# SLT-A35



## Mr_Mac (Dec 23, 2012)

Yesterday I made the final payment on the wife's Christmas present, a Canon Powershot SX40 camera.  The unit we bought was a return but still carried a full warranty and was priced at $309, not a bad deal.  I went and picked it up and brought it home to her and we opened it up and started to go through everything and found out that it was missing the battery charger.  I went back to Sears and spoke to our favorite sales guy, Mobeen, and told him of our issue.  He immediately went to look to see if the charger was there or find an alternative.  While he was in the back I wandered over to the camera aisle and was browsing when I spotted the Sony SLT-A35 sitting there with a $299 price tag.  This is the point where the thought process began. 

While the Canon is a fine camera, it is limited to the fact that it is, after-all, an enhanced P&S and the Sony is a true DSLR.  Since the wife is a novice who has a good eye for what makes a good photograph I figured she would like the versatility of an interchangeable lens camera over a P&S.  Add to that the Sony A35 would be a pretty good segue into the world of photography from the old Nikon Coolpix P&S and it was a little cheaper and had a battery charger to boot! 

In all, I think I made a good deal on this trade!











Mac


----------



## ConradM (Dec 23, 2012)

$299 :shock: Damn you scored.


----------



## cosmonaut (Dec 23, 2012)

Nice find.


----------



## brunerww (Dec 24, 2012)

You really scored, Mr_Mac. Congratulations!
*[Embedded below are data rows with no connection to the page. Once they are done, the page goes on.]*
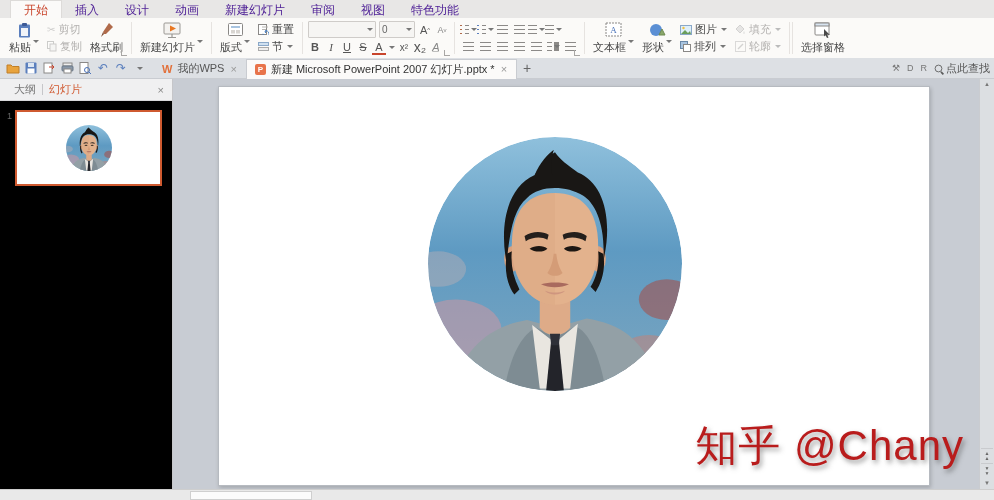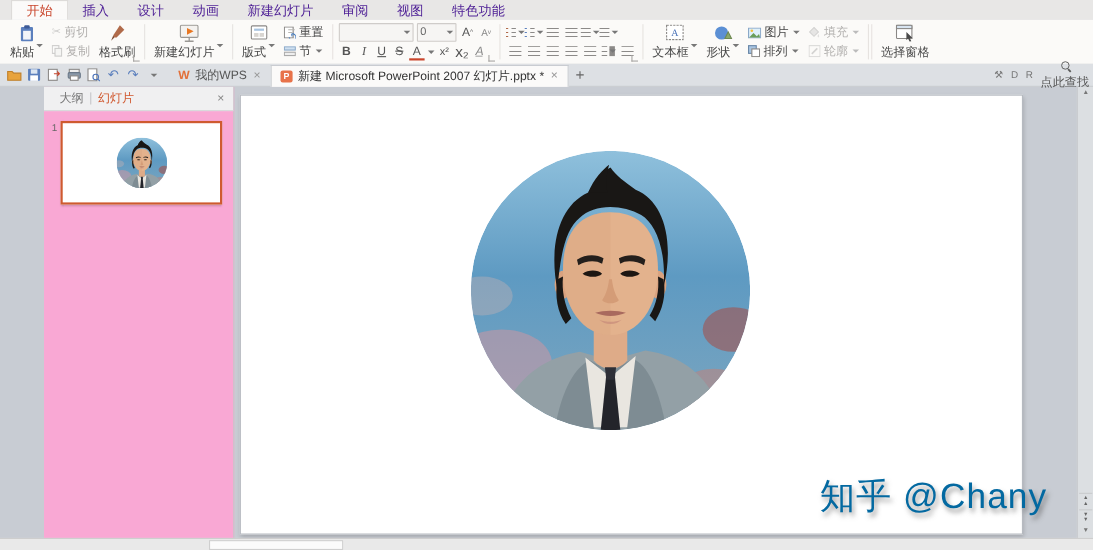"点此查找" span { flex-direction: column -> none }
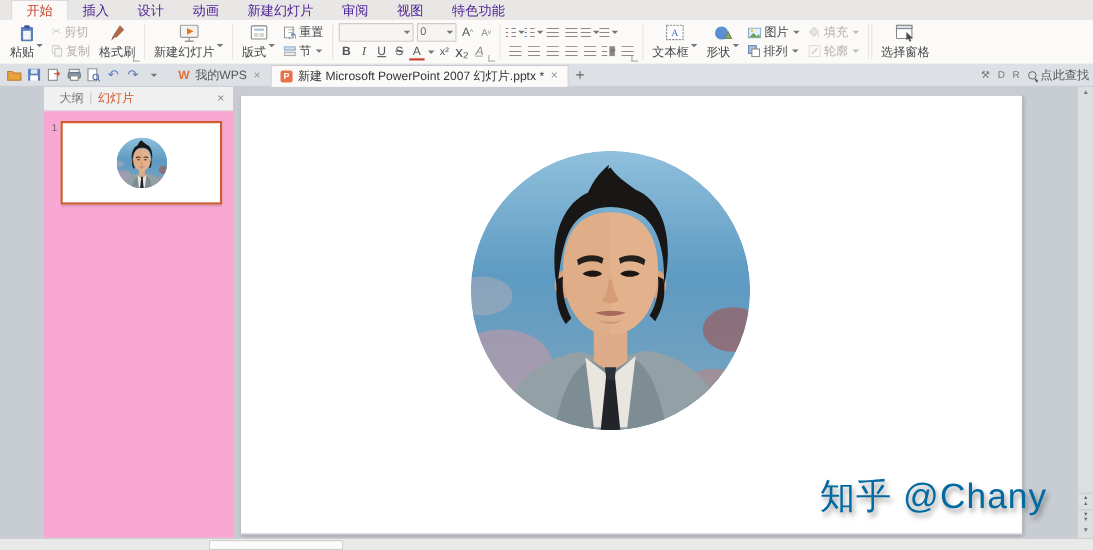"大纲" #leftpanel { background: #f9a8d4 -> #000000; margin-left: 40px -> none }
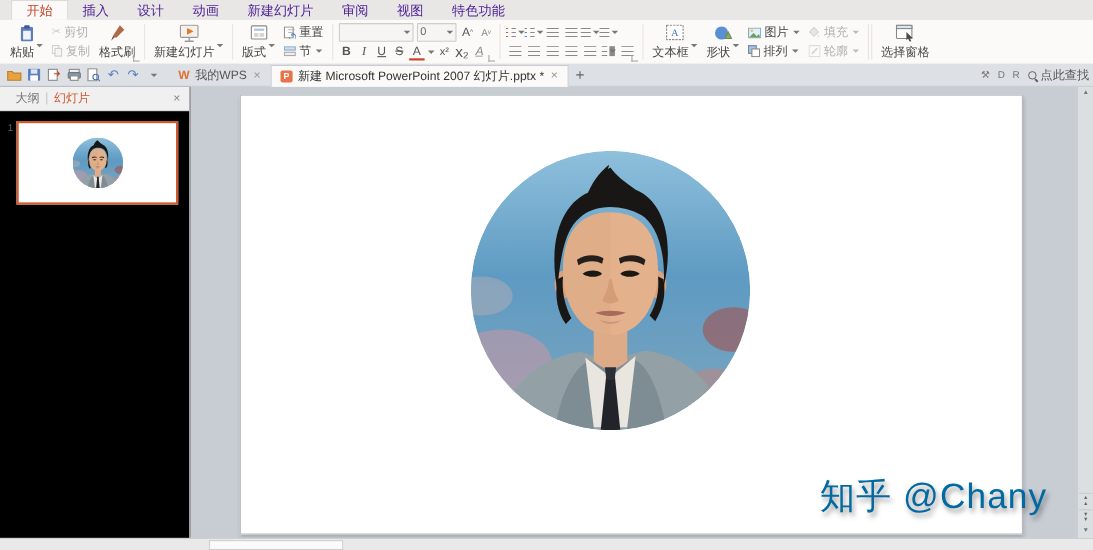"知乎 @Chany" #watermark { color: #0369a1 -> #b91c1c; font-size: 32px -> 42px; right: 28px -> 16px }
And I love that you found it at a Sears brick and mortar store.

For anyone still looking for a good price on the A35, it is listed for $399.99 (free shipping) at the Sears online store - not as good a deal as Mr_Mac's, but a lot better than Amazon 

Best of the holidays!

Bill


----------



## Kolia (Dec 24, 2012)

Merry Xmas !!!


----------



## Mr_Mac (Dec 25, 2012)

She started to read the manual and is now in love with her new camera!  Already she has me looking for new lenses!  I suppose that's a good thing!


----------



## nycphotography (Dec 25, 2012)

$300 for a SLR?  you scored.

If as you said she has a good eye and is moving up to an SLR... I'd recommend this inexpensive add-on:  The Basic Book of Digital Photography: How to Shoot, Enhance, and Share Your Digital Pictures: Tom Grimm, Michele Grimm: 9780452289550: Amazon.com: Books

"Basic" as in proper exposure, use of P, S, A, and M modes and learning to look for composition and light.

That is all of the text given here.